** Given data **
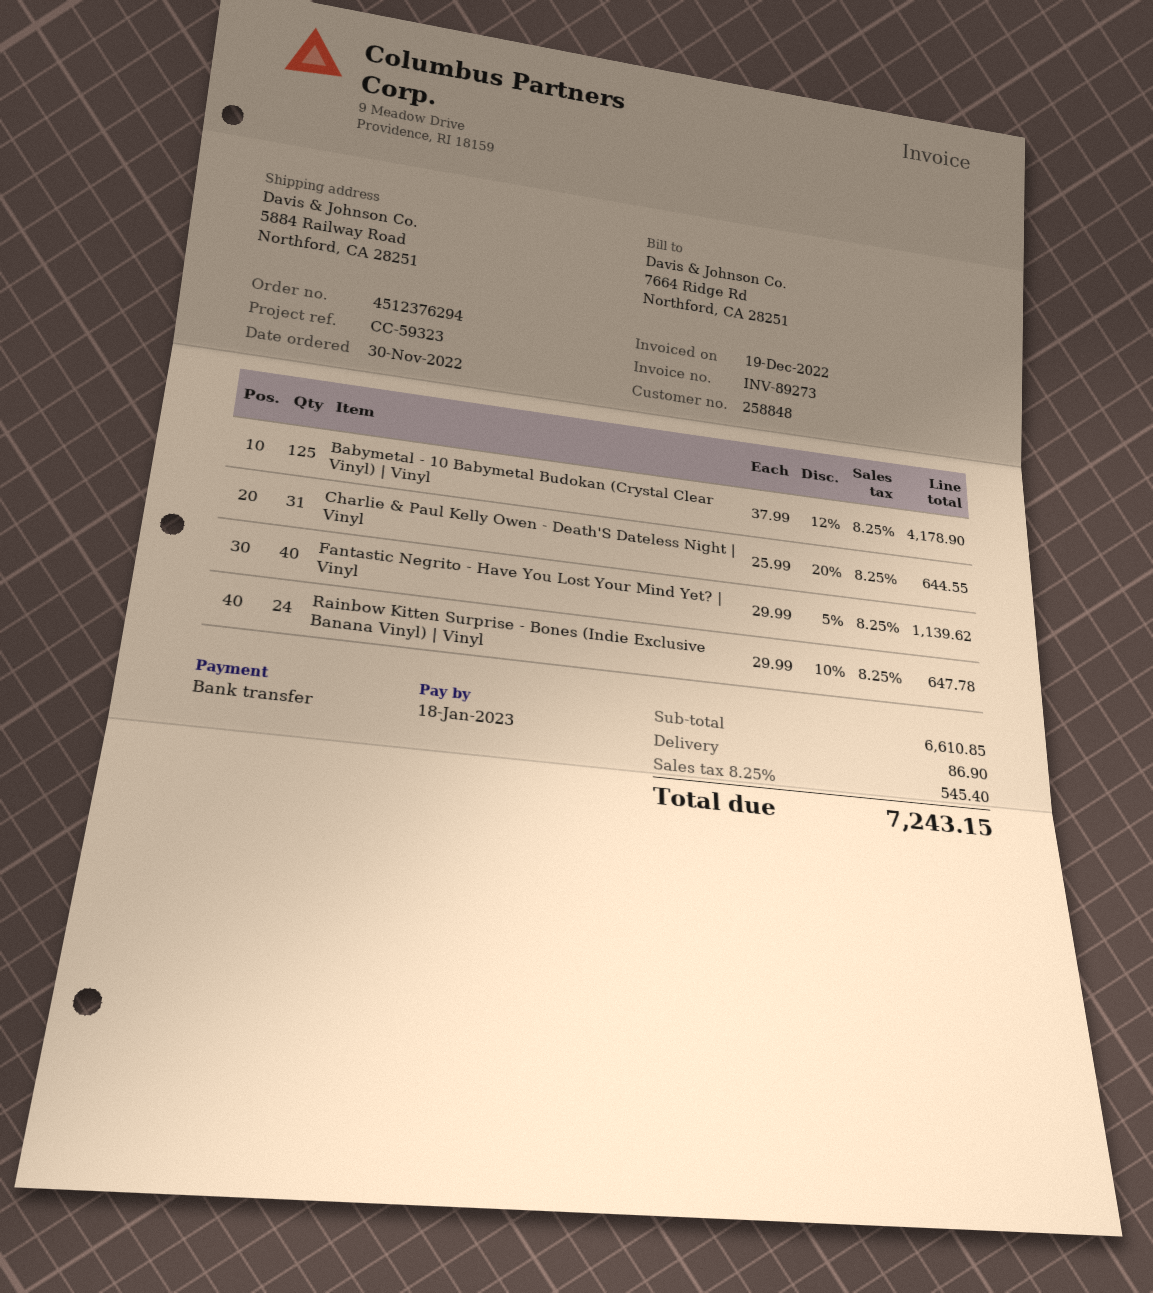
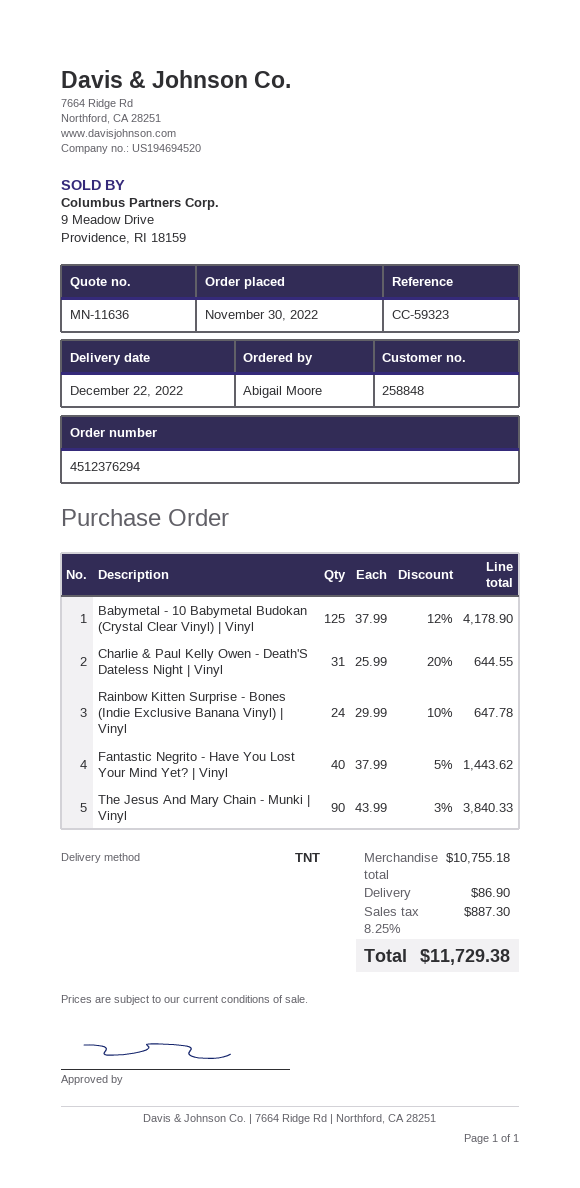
Fantastic Negrito - Have You Lost Your Mind Yet? | Vinyl: 40 x 29.99 - 5% = 1139.62 -> 40 x 37.99 - 5% = 1443.62
The Jesus And Mary Chain - Munki | Vinyl: none -> 90 x 43.99 - 3% = 3840.33
subtotal: 6610.85 -> 10755.18
tax: 8.25% = 545.40 -> 8.25% = 887.30
total: 7243.15 -> 11729.38

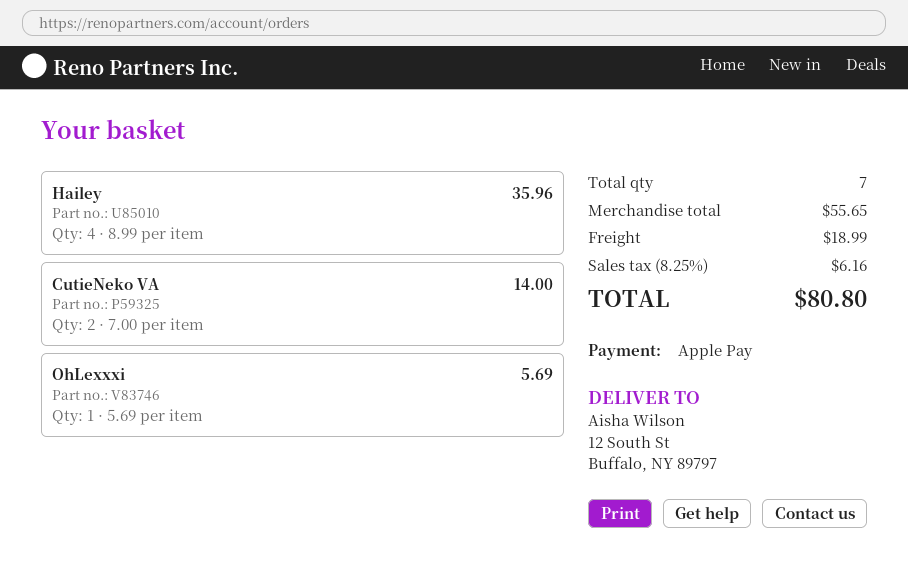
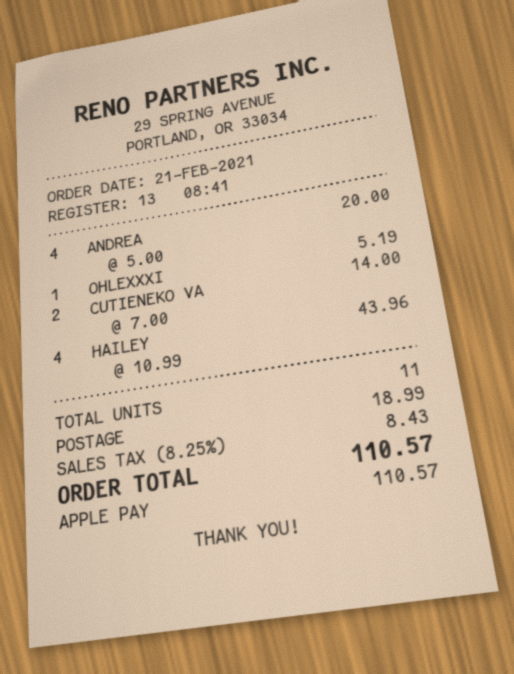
Hailey: 4 x 8.99 = 35.96 -> 4 x 10.99 = 43.96
OhLexxxi: 1 x 5.69 = 5.69 -> 1 x 5.19 = 5.19
ANDREA: none -> 4 x 5.00 = 20.00
total quantity: 7 -> 11
tax: 8.25% = 6.16 -> 8.25% = 8.43
total: 80.80 -> 110.57

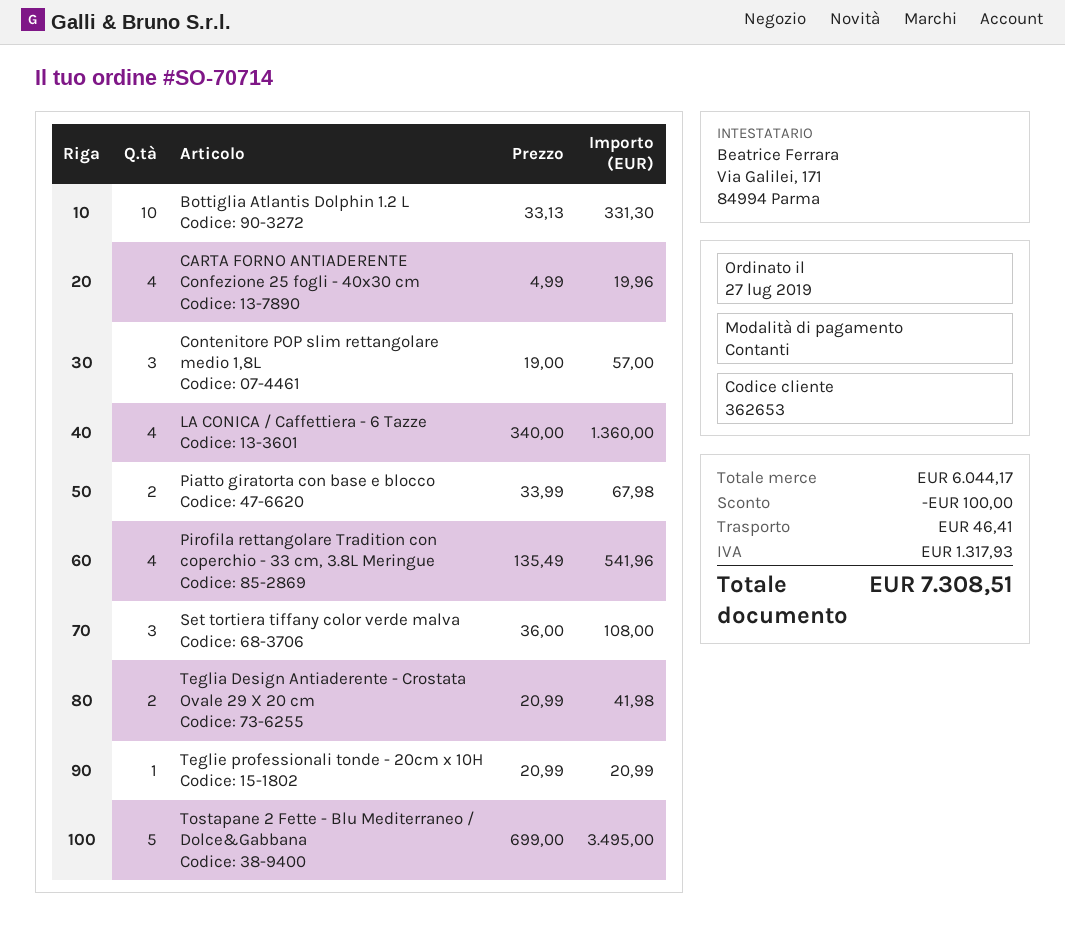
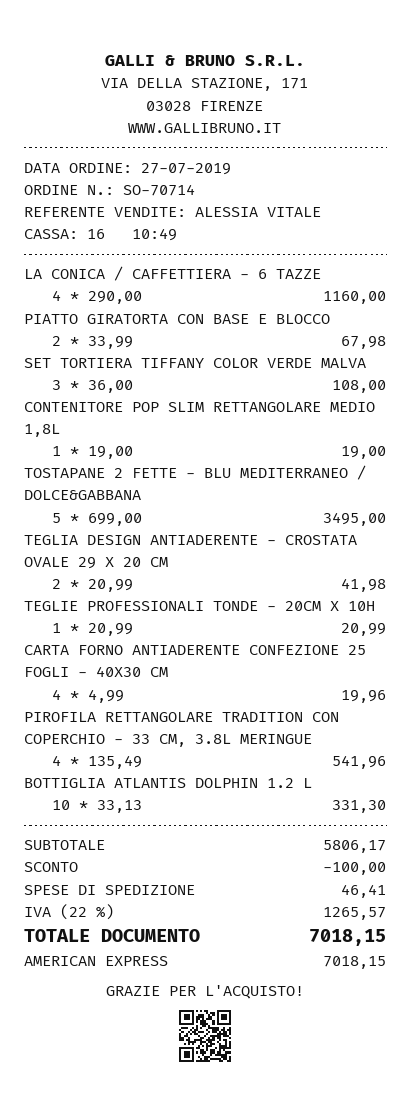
payment method: cash -> American Express
Contenitore POP slim rettangolare medio 1,8L: 3 x 19.00 = 57.00 -> 1 x 19.00 = 19.00
LA CONICA / Caffettiera - 6 Tazze: 4 x 340.00 = 1360.00 -> 4 x 290.00 = 1160.00
subtotal: 6044.17 -> 5806.17
tax: 1317.93 -> 1265.57
total: 7308.51 -> 7018.15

** What needs to be done **
Treating the line with "Hailey: 4 x 8.99 = 35.96 -> 4 x 10.99 = 43.96" as the last line to include, retype the records exactly from their first line, excluding pictures.

** Exercise response **
Fantastic Negrito - Have You Lost Your Mind Yet? | Vinyl: 40 x 29.99 - 5% = 1139.62 -> 40 x 37.99 - 5% = 1443.62
The Jesus And Mary Chain - Munki | Vinyl: none -> 90 x 43.99 - 3% = 3840.33
subtotal: 6610.85 -> 10755.18
tax: 8.25% = 545.40 -> 8.25% = 887.30
total: 7243.15 -> 11729.38

Hailey: 4 x 8.99 = 35.96 -> 4 x 10.99 = 43.96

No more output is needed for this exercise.